Many Israelis, however, were grudgingly impressed by Rajoub. "He was a man we could talk to and achieve things with," says an Israeli security source. But after the intifada began, everything began to change, as Rajoub"s forces did little to restrain the militants. Then, a year ago, an Israeli missile slammed into Rajoub"s West Bank home. He escaped uninjured, but he was furious at Israel for an attack he called deliberate and the Israelis termed an accident. From there, relations went sharply downhill. When Israel launched its recent incursions, little in Rajoub"s organization was spared.
Gunpoint. Now, he is in a very tough spot. Many Palestinians still see him as an Israeli collaborator. Some of his men have left his force, charging that Rajoub handed over to Israel a group of gunmen who had been holed up in his compound. His relations with Arafat are rocky as well; the Palestinian leader reportedly drew his pistol on Rajoub earlier this year.
In Washington, Rajoub remains one of the bright spots in the PA. "Nobody here believes any of the leadership are choirboys," says one U.S. official. "You have to deal with people who have some hope of achieving what you want to achieve." As the United States tries to encourage a unified Palestinian security agency (to replace the dozen overlapping forces), officials will be looking to Rajoub and his Gaza counterpart, Mohammed Dahlan-who are rivals in the jockeying for post-Arafat leadership.

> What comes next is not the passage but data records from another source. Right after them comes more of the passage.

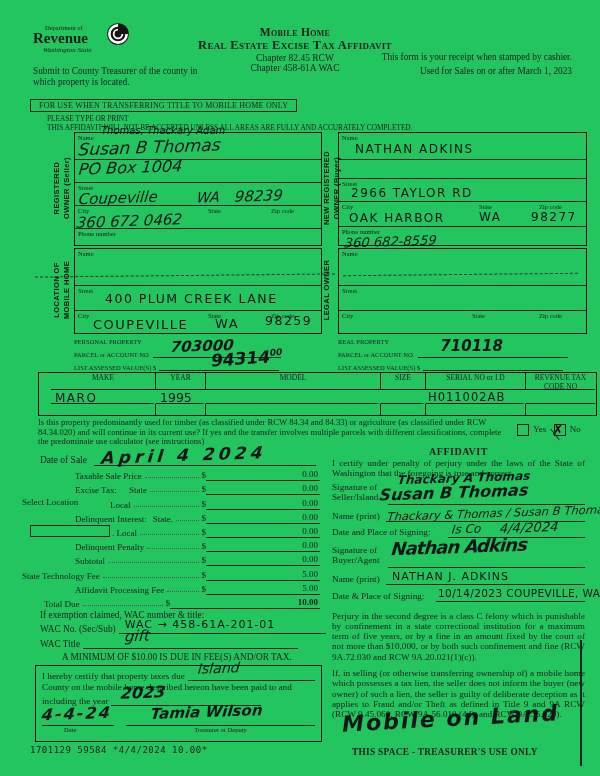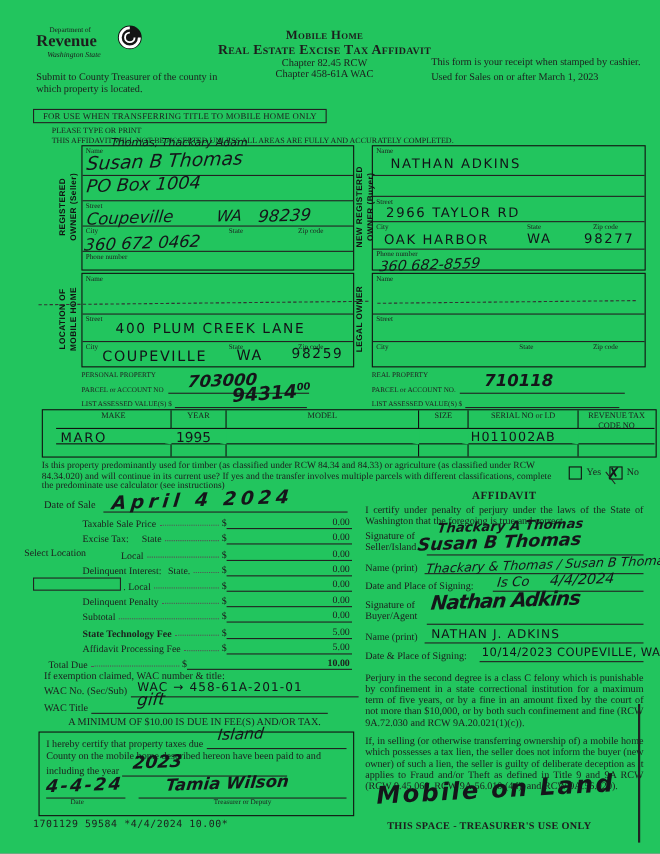--- a/index.html
+++ b/index.html
@@ -63,7 +63,7 @@
     <div style="font-size:9.5px;">Chapter 458-61A WAC</div>
   </div>
 
-  <div class="abs" style="left:392px;top:52px;width:196px;font-size:9.3px;line-height:10.5px;">
+  <div class="abs" style="left:376px;top:52px;width:196px;font-size:9.3px;line-height:10.5px;text-align:right;">
     <div>This form is your receipt when stamped by cashier.</div>
     <div style="margin-top:3px;">Used for Sales on or after March 1, 2023</div>
   </div>

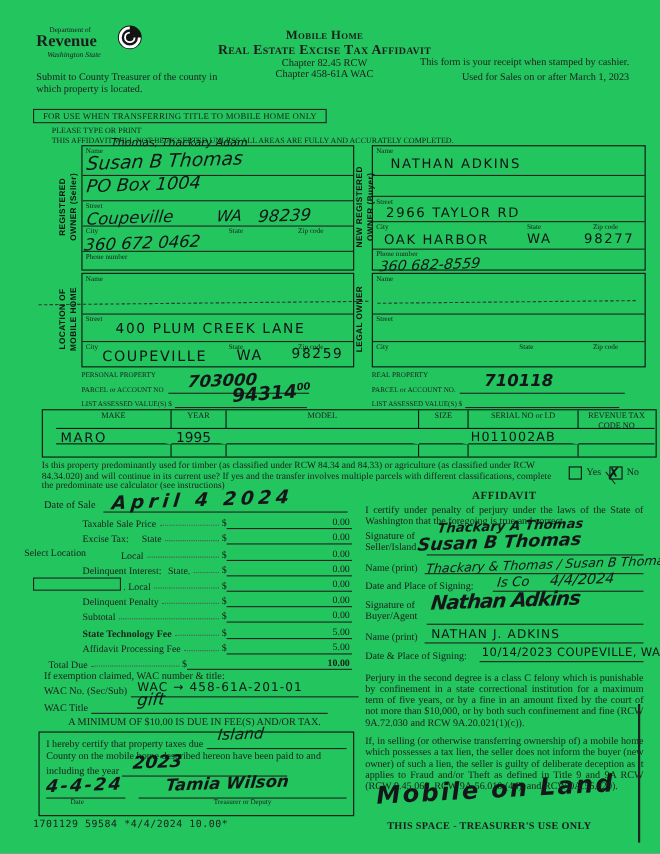--- a/index.html
+++ b/index.html
@@ -294,7 +294,7 @@
       <span class="amt">0.00</span>
     </div>
     <div class="trow">
-      <span class="tlabel" style="margin-left:53px;font-weight:bold;">State Technology Fee</span>
+      <span class="tlabel" style="">State Technology Fee</span>
       <span class="dots"></span>
         <span style="margin-bottom:1px;">$</span>
       <span class="amt">5.00</span>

Even Israel is leaving the door slightly ajar, portraying Rajoub as the lesser of evils. Israeli Prime Minister Ariel Sharon has been busy waging political war on Arafat and the PA as well by releasing documents said to show their complicity in terrorist attacks. Israeli forces found yarmulkes (perhaps used for disguises) in a search of Rajoub"s headquarters, but Rajoub"s name appears only once, as an aside, in a 120-page report released by Sharon"s office last week outlining the case against top Palestinians. Admits one Israeli security source, "No Palestinian leader is completely kosher."